In 2019, Central European University, a renowned graduate-level educational institution in Budapest, Hungary, was finally forced to relocate most of its teaching programmes to Vienna, Austria. The decision was the result of a protracted legal battle with the right-wing government of Hungary. This battle began in 2017, when the ruling Fidesz party passed a law requiring the university to meet a difficult new requirement in order to continue to operate in the country. This requirement was met; however, the Hungarian government refused to recognize this. Prime Minister Viktor Orbán, already well-known for his “illiberal”, nationalistic rhetoric and policies, has been accused of designing this law to specifically to target and remove CEU from the country.
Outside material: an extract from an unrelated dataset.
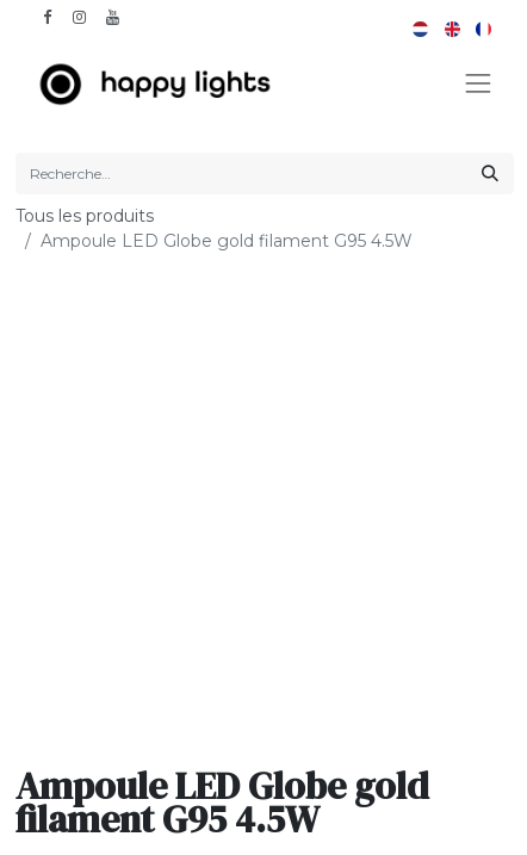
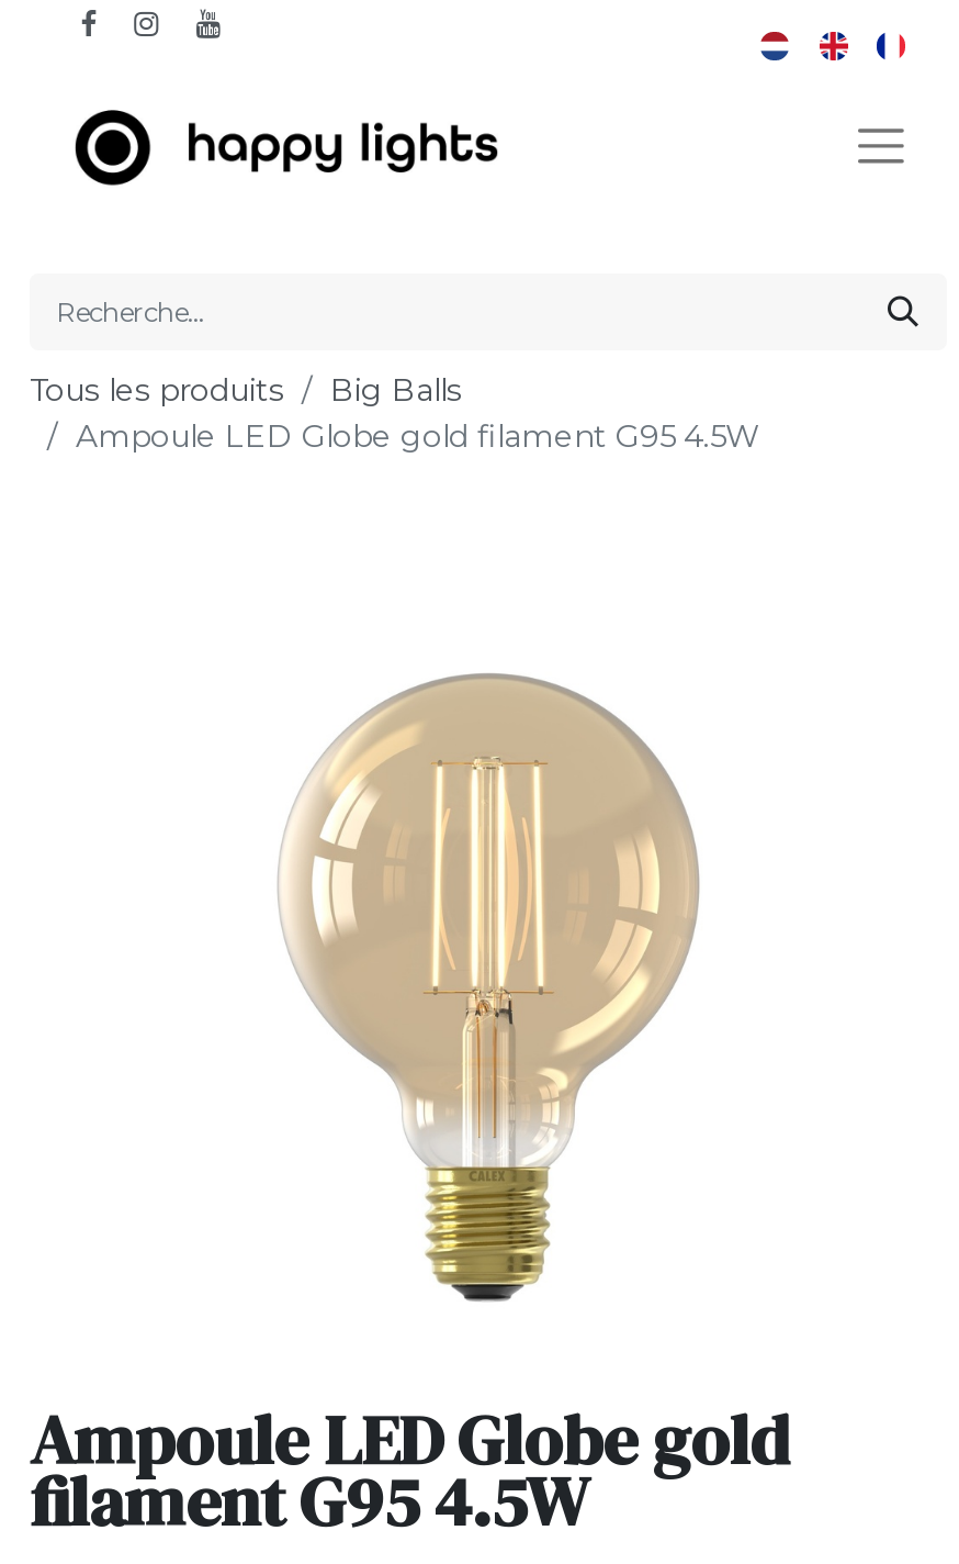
none -> [330,371,462,410] Big Balls
none -> [278,671,701,1304] [image]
Such an autocratic use of law and other political instruments to suppress academic freedom in Hungary raises important questions for European institutions and politicians, particularly at the EU level.

To better understand the antecedents and consequences of the university’s forced departure, Christian Gibbons sat down to talk with Balázs Trencsényi, a Professor at the History Department of CEU, and co-director of the Pasts, Inc. Center for Historical Studies. Mr. Trencsényi began his career as an historian at CEU, first as a Master’s student in the university’s Nationalism Studies program, then as a doctoral student in Comparative History. Since that time, he has published, co-authored, and co-edited a number of books and articles on the history of modern political thought in East Central Europe. His latest work is Brave New Hungary: Mapping the "System of National Cooperation”.

CHRISTIAN GIBBONS: Nationalism is a very relevant topic right now, but you were already studying it here as a Master’s student at CEU in 1997. What made nationalism relevant for you back then?

BALÁZS TRENCSÉNYI: There is a story that I always tell about this. There was a big conference in 2003 or 2004 that we organized at CEU about European historiographies. A colleague of mine and I were presenting a paper about the “re-nationalization” of historical discourses in contemporary Eastern Europe. But at the conference there were a lot of prominent German and French scholars who, at that point, were the top European experts in comparative and transnational historiography. And one of them came to us during the break after our presentation, and he said angrily that what we were doing was completely scandalous, that talking about this “re-nationalization” was a retrograde thing, and that we should have prepared a presentation instead on how our countries were contributing to European unification.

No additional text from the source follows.